I recently made a significant refactoring the these instructions, so there's probably some bugs or missing steps. Let me know any issues that you encounter and I'll make corrections to the documentation.

Have fun!

cgruver commented 4 years ago

I've also created a similar guide for setting up a single node cluster, similar to code ready containers, but this one is installed more like a real multi-node cluster and you can access it from your local network. https://github.com/cgruver/okd4-single-node-cluster

disposab1e commented 4 years ago

Great! Thank you very much for your detailed reply! I will walk through all of your verry detailed guides! Again... great work! Like the picture of your home lab :-)

I will give you feedback!

Yes I saw your guide about single node cluster. I personally struggled building my own crc with snc (not with your guide) but I think I will give it a try later on.

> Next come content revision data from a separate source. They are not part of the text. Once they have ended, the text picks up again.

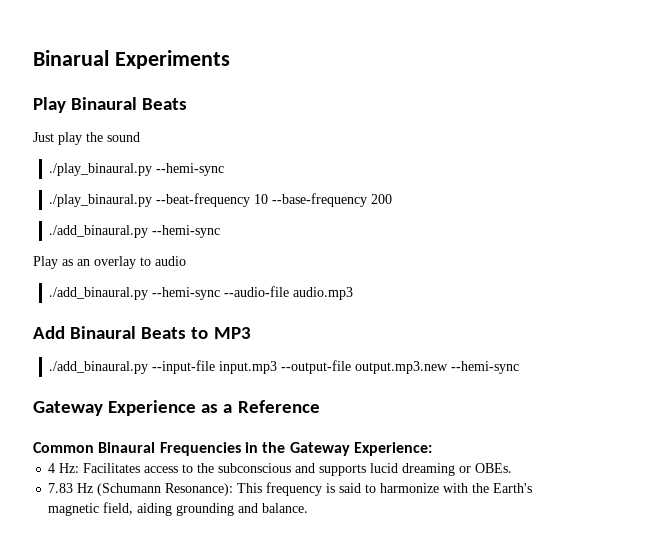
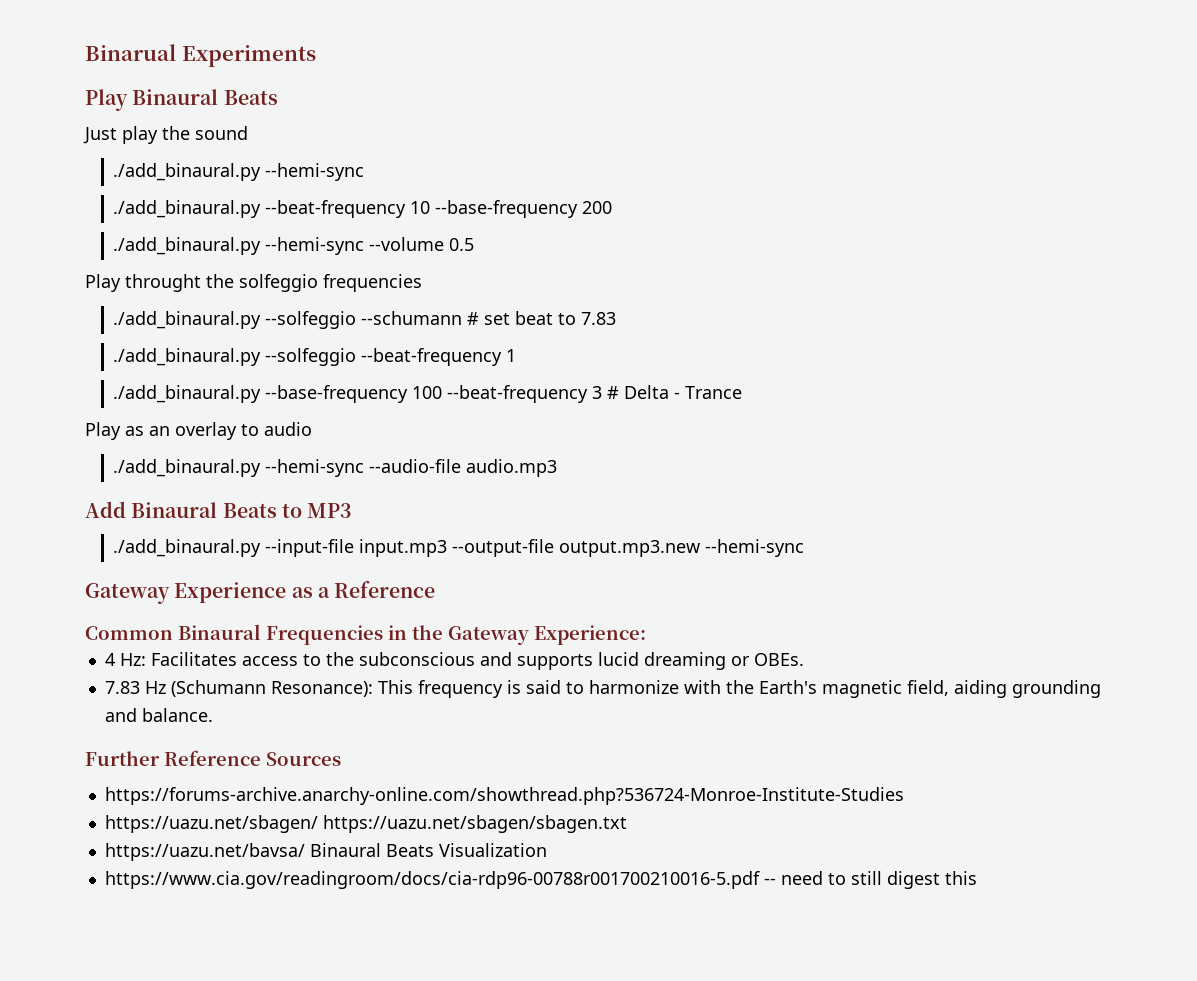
  Just play the sound
- ./play_binaural.py --hemi-sync
- ./play_binaural.py --beat-frequency 10 --base-frequency 200
  ./add_binaural.py --hemi-sync
+ ./add_binaural.py --beat-frequency 10 --base-frequency 200
+ ./add_binaural.py --hemi-sync --volume 0.5
+ Play throught the solfeggio frequencies
+ ./add_binaural.py --solfeggio --schumann # set beat to 7.83
+ ./add_binaural.py --solfeggio --beat-frequency 1
+ ./add_binaural.py --base-frequency 100 --beat-frequency 3 # Delta - Trance
+ Further Reference Sources
+ https://forums-archive.anarchy-online.com/showthread.php?536724-Monroe-Institute-Studies
+ https://uazu.net/sbagen/ https://uazu.net/sbagen/sbagen.txt
+ https://uazu.net/bavsa/ Binaural Beats Visualization
+ https://www.cia.gov/readingroom/docs/cia-rdp96-00788r001700210016-5.pdf -- need to still digest this

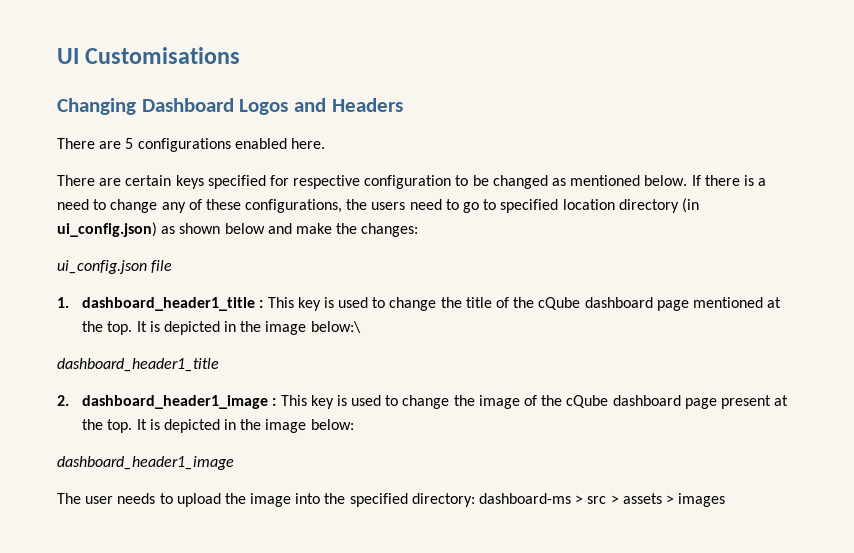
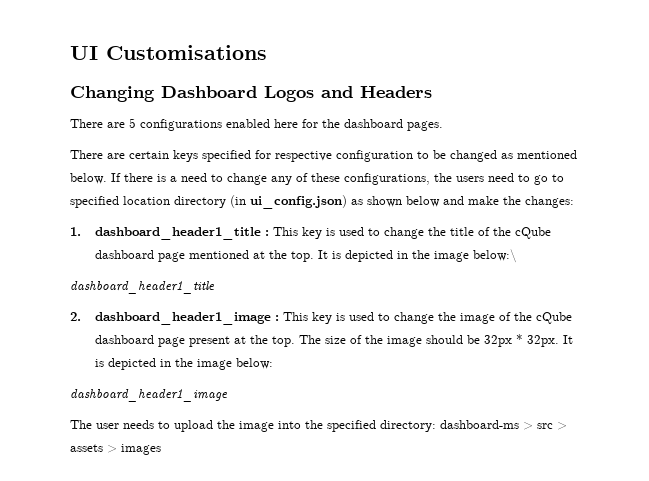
- There are 5 configurations enabled here.
+ There are 5 configurations enabled here for the dashboard pages.
- ui_config.json file
+ The size of the image should be 32px * 32px.

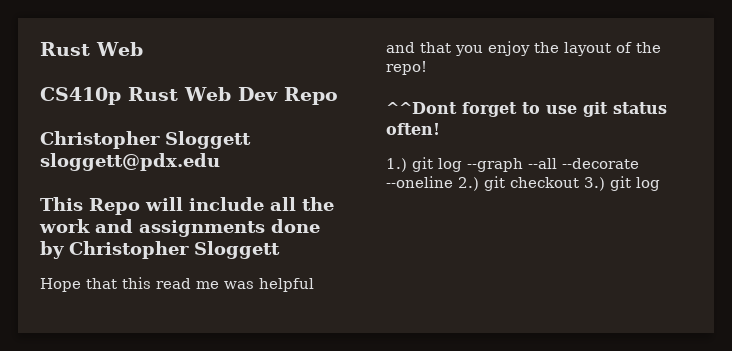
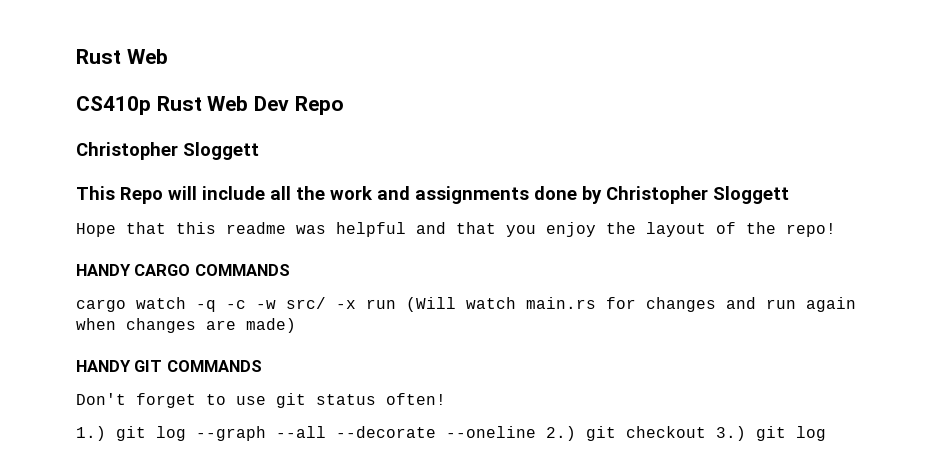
  CS410p Rust Web Dev Repo
- Christopher Sloggett sloggett@pdx.edu
+ Christopher Sloggett
- Hope that this read me was helpful and that you enjoy the layout of the repo!
+ Hope that this readme was helpful and that you enjoy the layout of the repo!
- ^^Dont forget to use git status often!
+ HANDY CARGO COMMANDS
+ cargo watch -q -c -w src/ -x run (Will watch main.rs for changes and run again when changes are made)
+ HANDY GIT COMMANDS
+ Don't forget to use git status often!

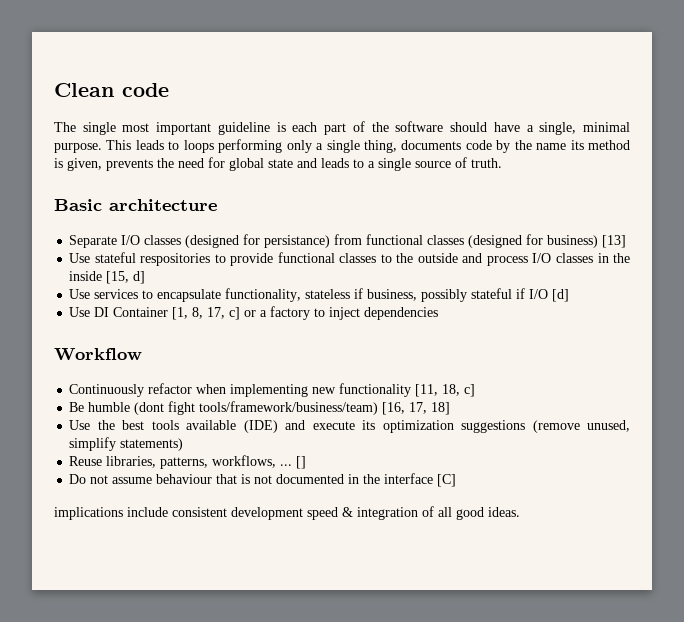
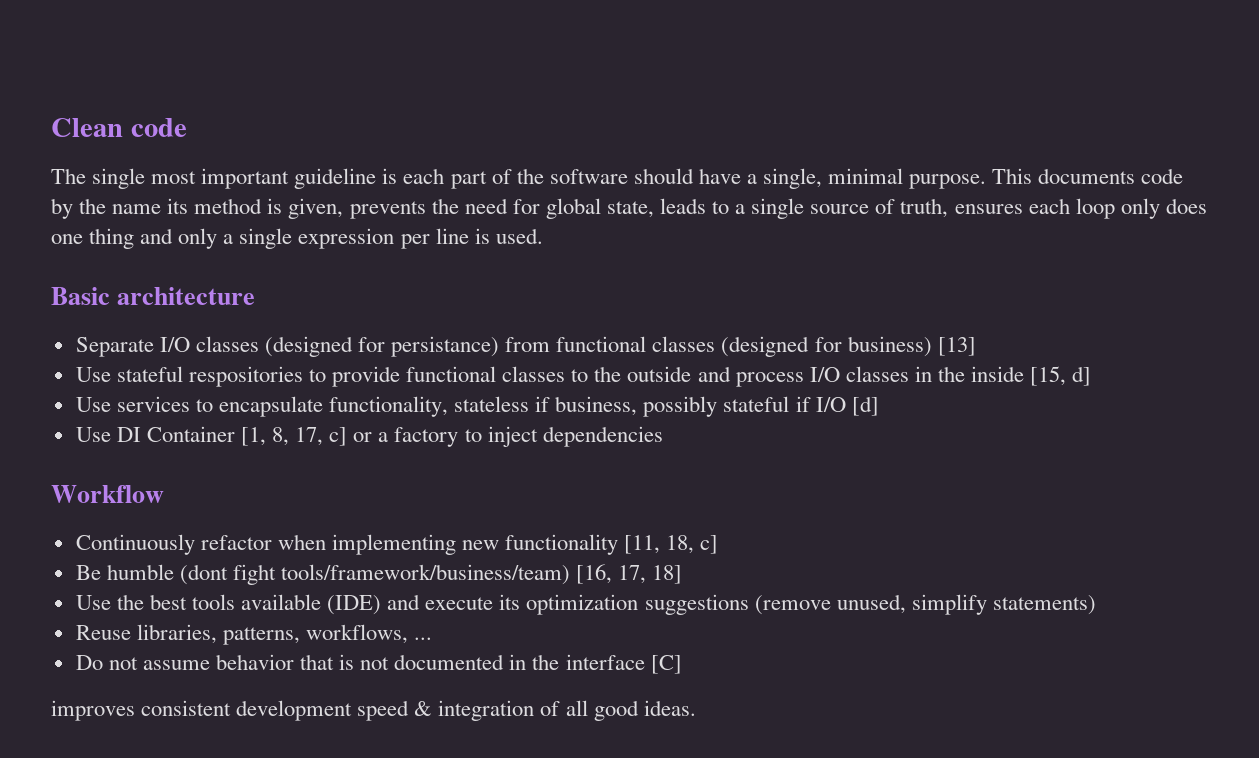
- This leads to loops performing only a single thing, documents code by the name its method is given, prevents the need for global state and leads to a single source of truth.
+ This documents code by the name its method is given, prevents the need for global state, leads to a single source of truth, ensures each loop only does one thing and only a single expression per line is used.
- []
- Do not assume behaviour that is not documented in the interface [C]
+ Do not assume behavior that is not documented in the interface [C]
- implications include consistent development speed & integration of all good ideas.
+ improves consistent development speed & integration of all good ideas.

I was reading you work on Tekton pipelines. I have some experience with Tekton on OpenShift/Kubernetes and especially in combintation with Argo CD and Seleaed Secrets. The last days I was experimenting with crc and Red Hat Adanced Cluster Management with management of of Minishift and Minikube. I'm pleased to share all I know if this is from some interest to you.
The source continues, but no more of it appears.